▶ Action item
In the entries below, find each line with the string "Require" and copy it.

━━━ Dataset entries

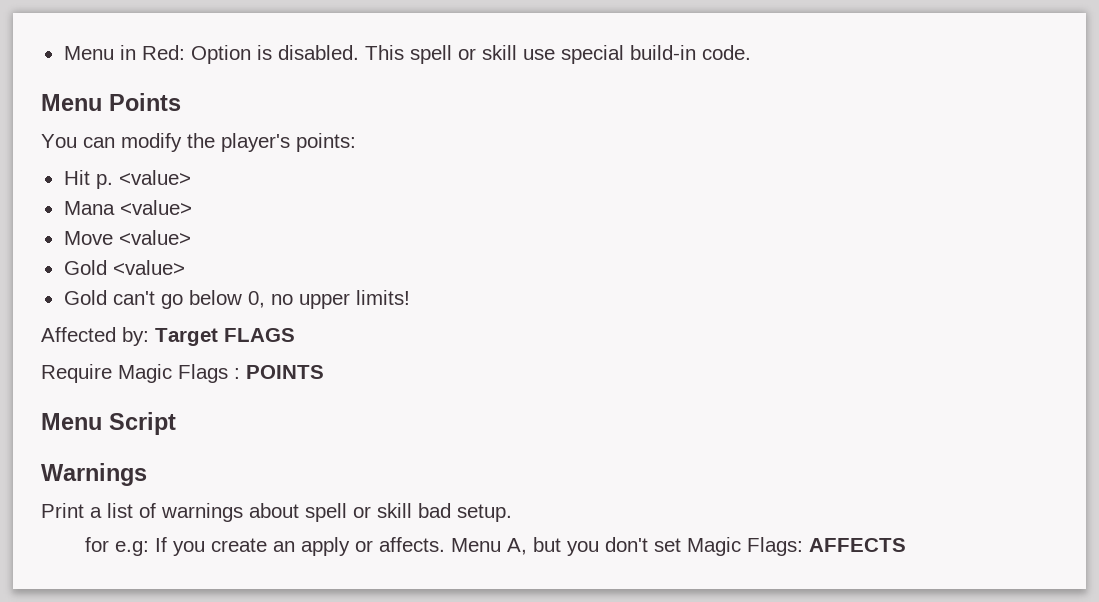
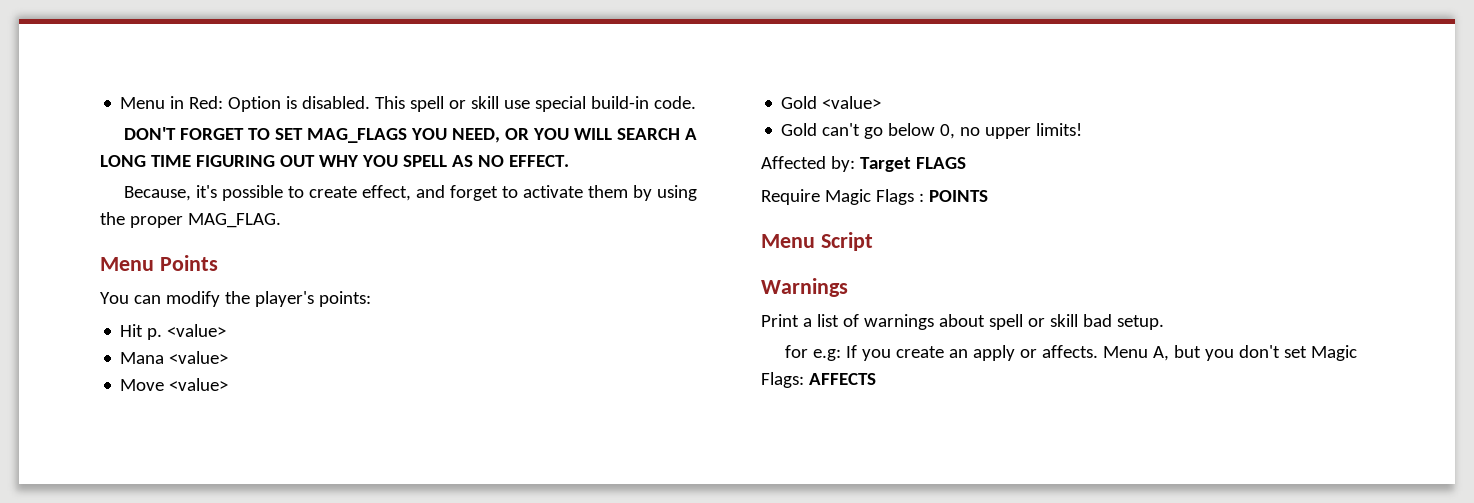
+ DON'T FORGET TO SET MAG_FLAGS YOU NEED, OR YOU WILL SEARCH A LONG TIME FIGURING OUT WHY YOU SPELL AS NO EFFECT.
+ Because, it's possible to create effect, and forget to activate them by using the proper MAG_FLAG.

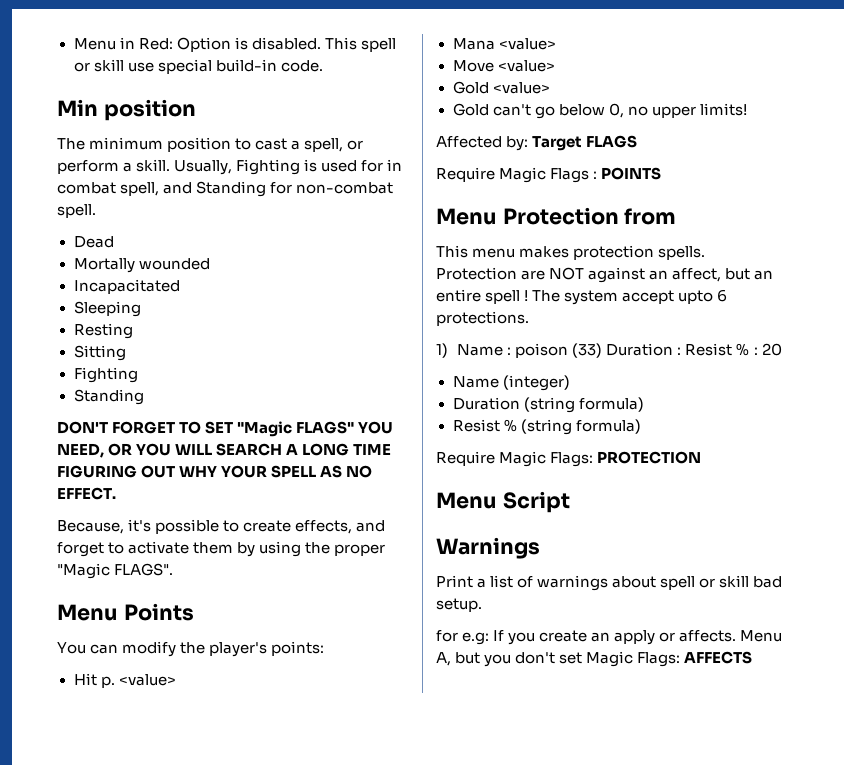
+ Min position
+ The minimum position to cast a spell, or perform a skill. Usually, Fighting is used for in combat spell, and Standing for non-combat spell.
+ Dead
+ Mortally wounded
+ Incapacitated
+ Sleeping
+ Resting
+ Sitting
+ Fighting
+ Standing
- DON'T FORGET TO SET MAG_FLAGS YOU NEED, OR YOU WILL SEARCH A LONG TIME FIGURING OUT WHY YOU SPELL AS NO EFFECT.
+ DON'T FORGET TO SET "Magic FLAGS" YOU NEED, OR YOU WILL SEARCH A LONG TIME FIGURING OUT WHY YOUR SPELL AS NO EFFECT.
- Because, it's possible to create effect, and forget to activate them by using the proper MAG_FLAG.
+ Because, it's possible to create effects, and forget to activate them by using the proper "Magic FLAGS".
+ Menu Protection from
+ This menu makes protection spells. Protection are NOT against an affect, but an entire spell ! The system accept upto 6 protections.
+ 1) Name : poison (33) Duration : Resist % : 20
+ Name (integer)
+ Duration (string formula)
+ Resist % (string formula)
+ Require Magic Flags: PROTECTION

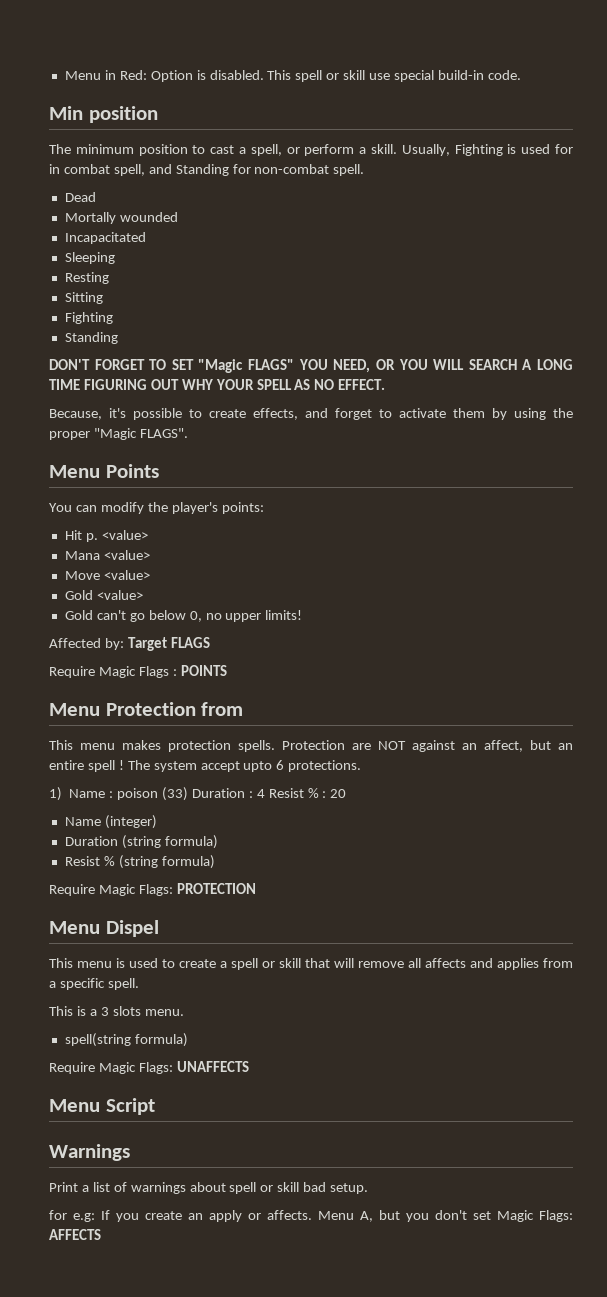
- 1) Name : poison (33) Duration : Resist % : 20
+ 1) Name : poison (33) Duration : 4 Resist % : 20
+ Menu Dispel
+ This menu is used to create a spell or skill that will remove all affects and applies from a specific spell.
+ This is a 3 slots menu.
+ spell(string formula)
+ Require Magic Flags: UNAFFECTS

━━━━━━

▶ Output
+ Require Magic Flags: PROTECTION
+ Require Magic Flags: UNAFFECTS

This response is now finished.